┌──

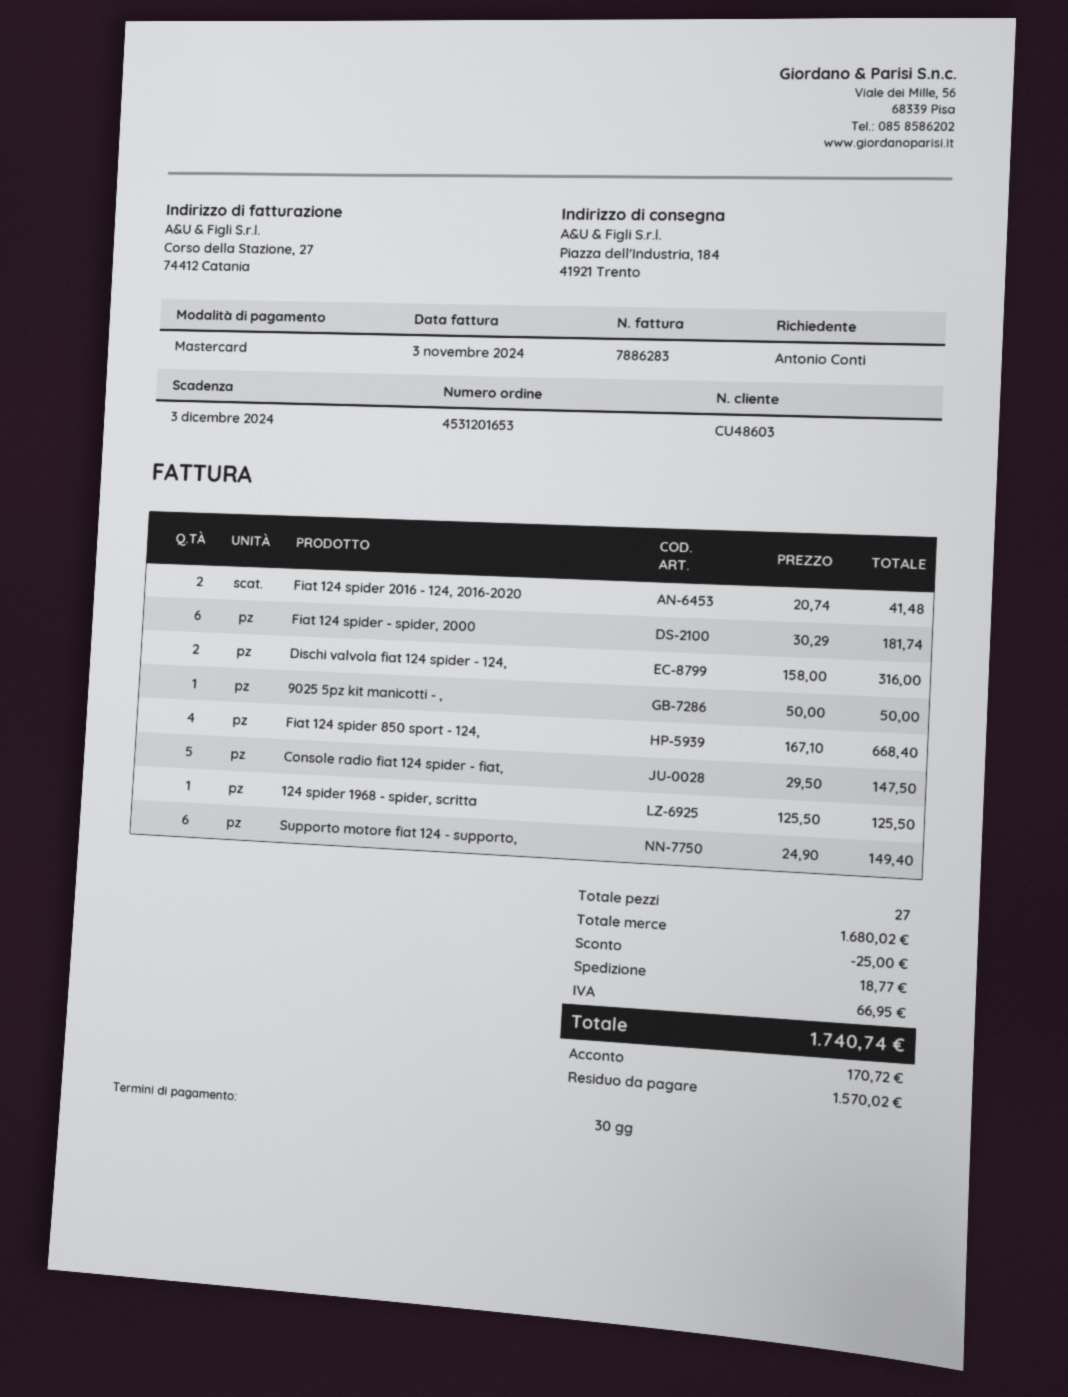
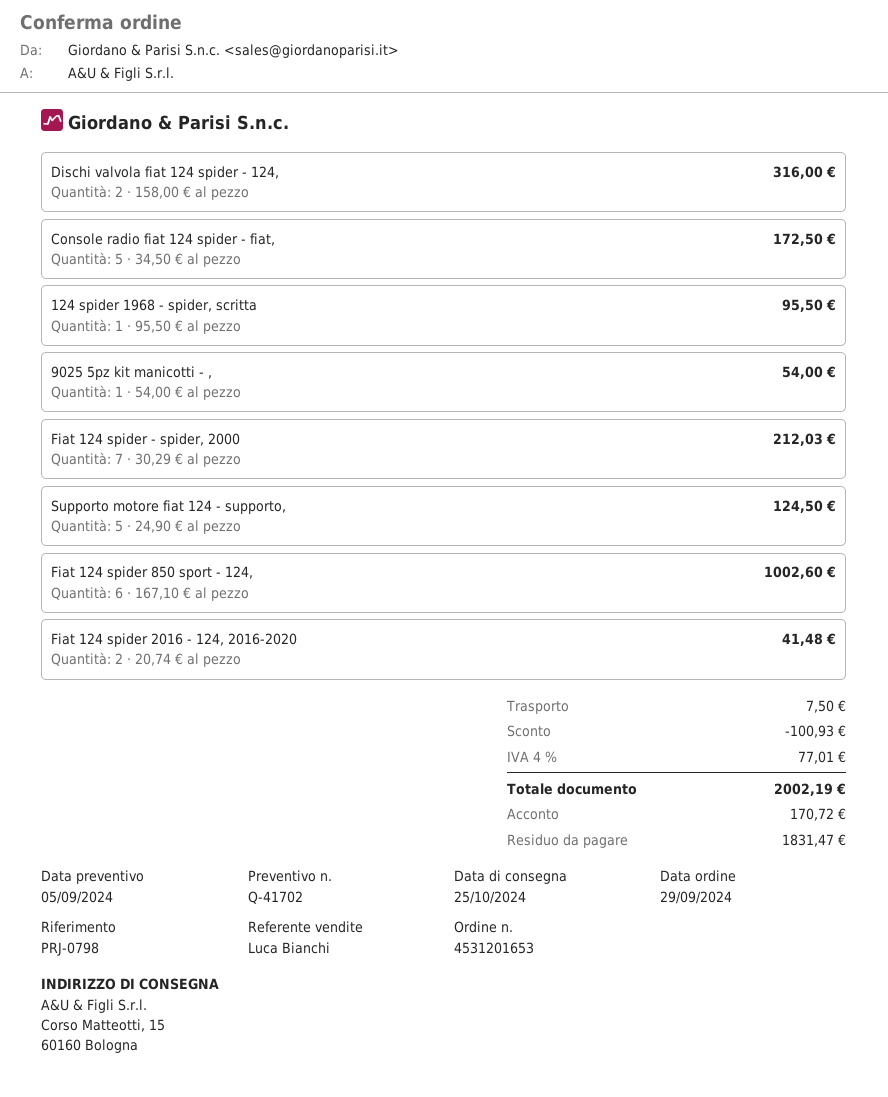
ship to: Piazza dell'Industria, 184, 41921 Trento -> Corso Matteotti, 15, 60160 Bologna
Fiat 124 spider - spider, 2000: 6 x 30.29 = 181.74 -> 7 x 30.29 = 212.03
9025 5pz kit manicotti - ,: 1 x 50.00 = 50.00 -> 1 x 54.00 = 54.00
Fiat 124 spider 850 sport - 124,: 4 x 167.10 = 668.40 -> 6 x 167.10 = 1002.60
Console radio fiat 124 spider - fiat,: 5 x 29.50 = 147.50 -> 5 x 34.50 = 172.50
124 spider 1968 - spider, scritta: 1 x 125.50 = 125.50 -> 1 x 95.50 = 95.50
Supporto motore fiat 124 - supporto,: 6 x 24.90 = 149.40 -> 5 x 24.90 = 124.50
discount: 25.00 -> 100.93
shipping: 18.77 -> 7.50
tax: 66.95 -> 77.01
total: 1740.74 -> 2002.19
balance: 1570.02 -> 1831.47

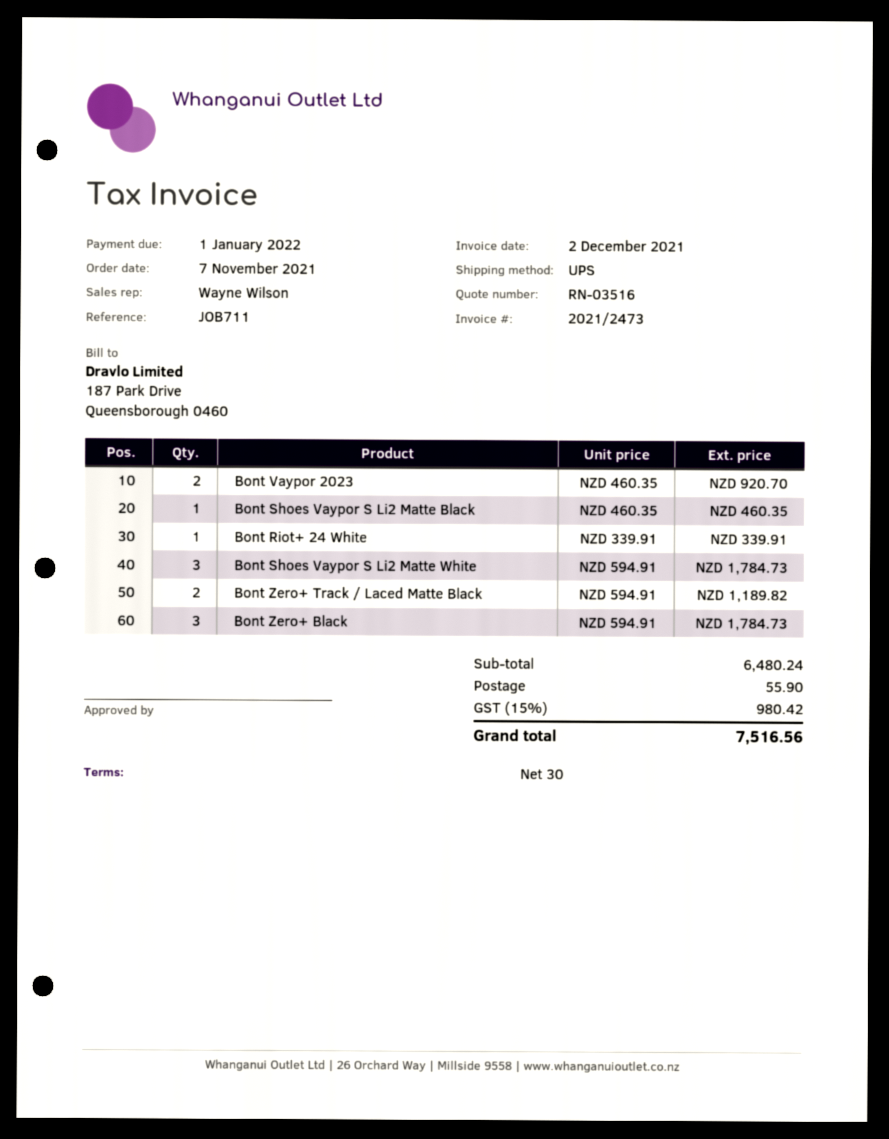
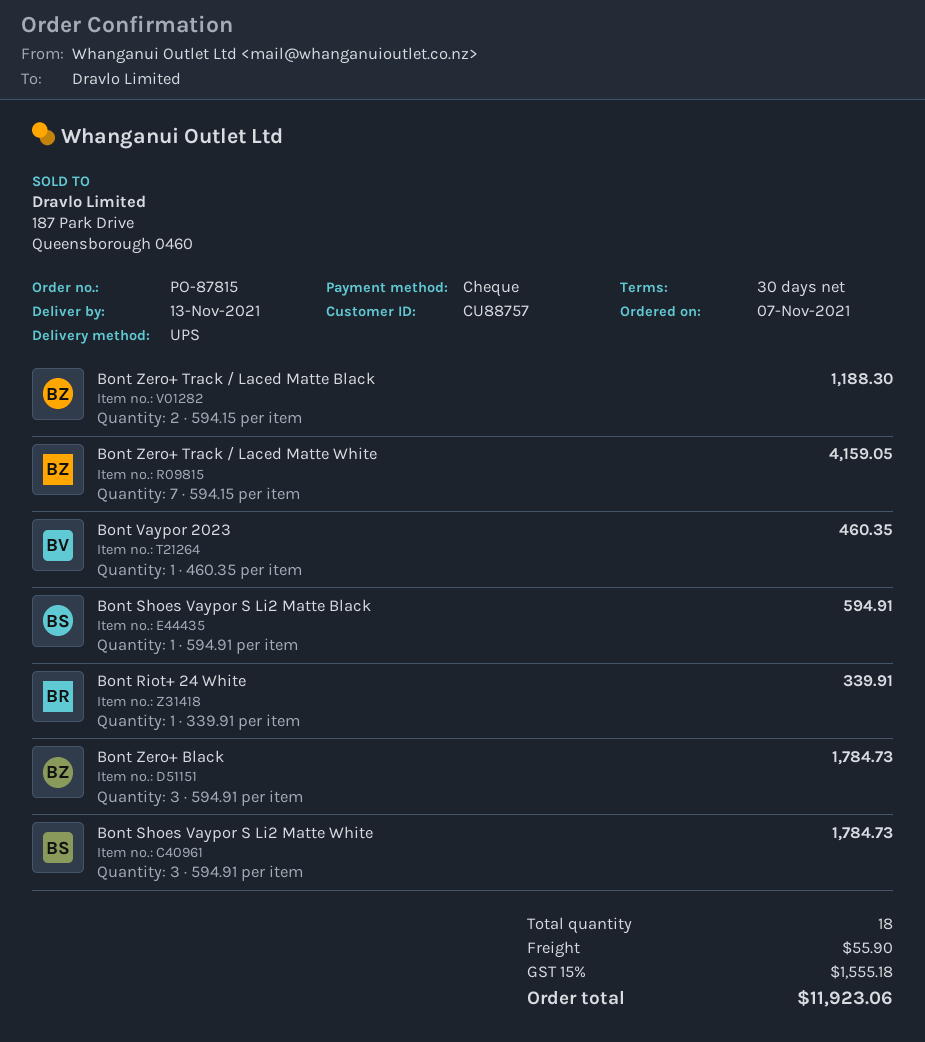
Bont Vaypor 2023: 2 x 460.35 = 920.70 -> 1 x 460.35 = 460.35
Bont Shoes Vaypor S Li2 Matte Black: 1 x 460.35 = 460.35 -> 1 x 594.91 = 594.91
Bont Zero+ Track / Laced Matte Black: 2 x 594.91 = 1189.82 -> 2 x 594.15 = 1188.30
Bont Zero+ Track / Laced Matte White: none -> 7 x 594.15 = 4159.05
tax: 15% = 980.42 -> 15% = 1555.18
total: 7516.56 -> 11923.06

└──

#### [PROBLEM TO WORK ON]
For the word "Track", count the lines of the data that contain it and give only the count.

#### [TASK SOLUTION]
2